Lourdes Castro
Maria Helena Vieira da Silva disse da muito jovem Lourdes Castro tudo o que viria a definir o seu carácter: "Ela alia a um carácter extremamente honesto e reto, fortes qualidades de dedicação, coragem e até heroísmo na sua via quotidiana. E especialmente é dotada de real e tangível talento artístico. Poucos jovens pintores portugueses em Paris nos têm inspirado tanta confiança e esperanças." Conheci-a pessoalmente graças ao meu amigo José Tolentino Mendonça, quando recebeu o Prémio Árvore da Vida Padre Manuel Antunes. Foi em julho de 2015, à sombra do "Anjo de Berlim", na Capela do Rato, um encontro inesquecível. "Quando o Tolentino me pediu para fazer alguma coisa para aqui tinha de ser mesmo isto. Lembrei-me que já tinha o anjo..." E luziram-lhe os olhos quando lembrou a primeira exposição, com 24 anos, no Centro Nacional de Cultura, ao lado José Escada. Só depois seria a do Clube Funchalense, em 1955. E diz: "Grava sempre a alegria na fachada da tua casa." Quem viu a primeira apresentação, logo notou a sensibilidade fina e a segurança técnica, numa forte personalidade.
Mas tinha de partir. O ambiente era fechado e pobre. Em 1957, encontramo-la com René Bértholo, Costa Pinheiro e Gonçalo Duarte em Munique, e no ano seguinte em Paris, bolseira da Gulbenkian. Foi então que Maria Helena Vieira da Silva fez a apreciação referida em carta a Artur Nobre de Gusmão. Em 1958 nasceu a KWY. Formam o título as três letras que não tinham lugar no alfabeto português. A revista podia ultrapassar fronteiras sem se submeter à censura prévia.
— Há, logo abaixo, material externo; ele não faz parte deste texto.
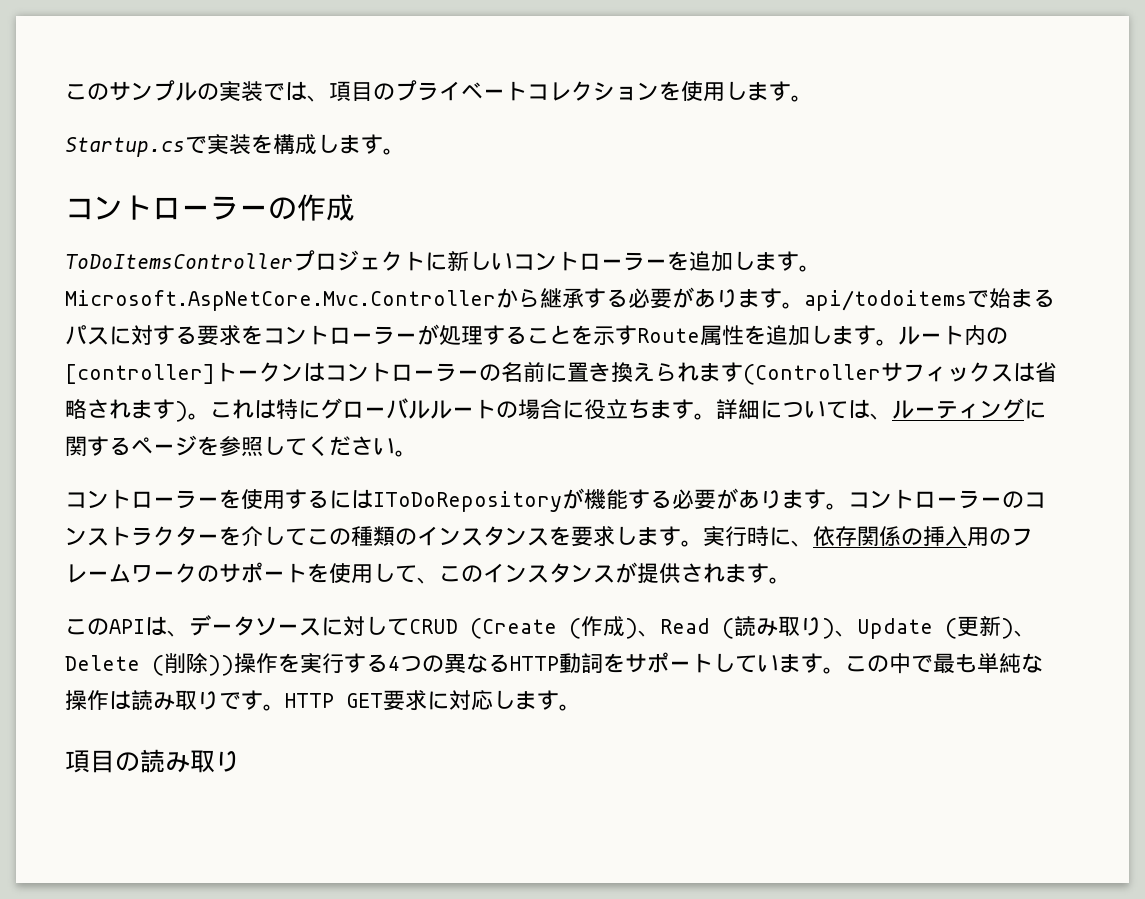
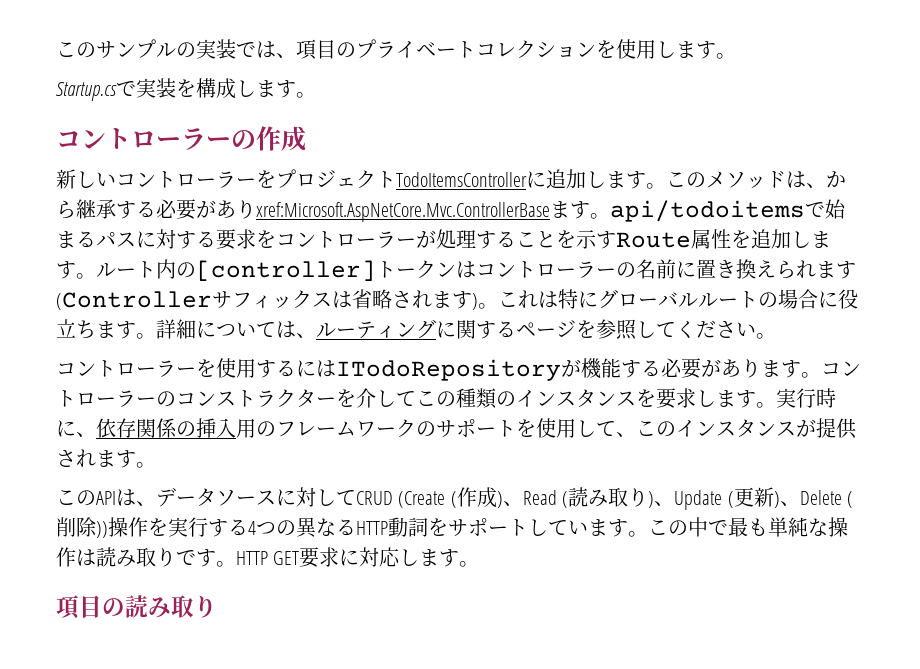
- ToDoItemsControllerプロジェクトに新しいコントローラーを追加します。Microsoft.AspNetCore.Mvc.Controllerから継承する必要があります。api/todoitemsで始まるパスに対する要求をコントローラーが処理することを示すRoute属性を追加します。
+ 新しいコントローラーをプロジェクトTodoItemsControllerに追加します。このメソッドは、から継承する必要がありxref:Microsoft.AspNetCore.Mvc.ControllerBaseます。api/todoitemsで始まるパスに対する要求をコントローラーが処理することを示すRoute属性を追加します。
- コントローラーを使用するにはIToDoRepositoryが機能する必要があります。
+ コントローラーを使用するにはITodoRepositoryが機能する必要があります。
Era uma carta aos amigos "com o desejo de poder experimentar, explorar, combinar, inventar novos territórios, novas margens, novos ritmos, apresentando uma total liberdade". Não era uma revista portuguesa, era uma marca cosmopolita, para abrir horizontes. "Havia muito divertimento no verdadeiro sentido, ou seja, coisas diversas, o que nos unia não eram as tendências estéticas, o estilo de cada um, mas sim o facto de sermos todos amigos, e tão amigos éramos que, mesmo depois de tantas coisas passadas, ainda hoje somos amigos." Lourdes Castro, René Bértholo, Costa Pinheiro, José Escada, João Vieira, Gonçalo Duarte, Jan Voss e Christo - o grupo é marcante. Estamos diante do que há de melhor.
A exposição da Sociedade Nacional de Belas-Artes de 1960 causou espanto, com a jovem artista ao lado dos seus companheiros, dando um sinal de frescura e novidade. Mas em 1961 Lourdes abandona os suportes tradicionais e aposta na criação de objetos construídos com bens de consumo de uso corrente aglomerados em caixas com cobertura de tinta uniforme. E as sombras surgem, como dirá a Manuel Zimbro: "Foi com a serigrafia que vieram à luz as minhas primeiras sombras. Fazia colagens e querendo realizar obras impressas coloquei os primeiros objetos sobre a seda pré-sensiblizada. Obtive assim as primeiras sombras projetadas" - representadas em vários materiais (tela, plexiglas, lençóis). E depois de ter feito sair da sombra as sombras e de lhes ter dado cor, as pesquisas continuaram e multiplicaram-se, "no teatro das sombras", pondo-as em movimento. "A sombra é isso: tem tudo o que tem o objeto, mas o mínimo possível para ser reconhecido", não a imagem fotográfica. É o contacto com o Nouveau Réalisme, pelo qual procurou trazer a realidade física e material para a linguagem plástica. E ao longo das exposições em que a artista participa nota-se que em cada momento há um novo passo. Daí a evidente maturidade na retrospetiva da Fundação Gulbenkian de 1992 e na representação de Portugal na XVIII Bienal de São Paulo ou nas duas grandes exposições O Grande Herbário de Sombras em 2002, também na Gulbenkian, e em Sombras à Volta de Um Centro em Serralves (2003). E sentimos a vivência do lema: "Caminha como o teu coração te leva." Era assim Lourdes Castro.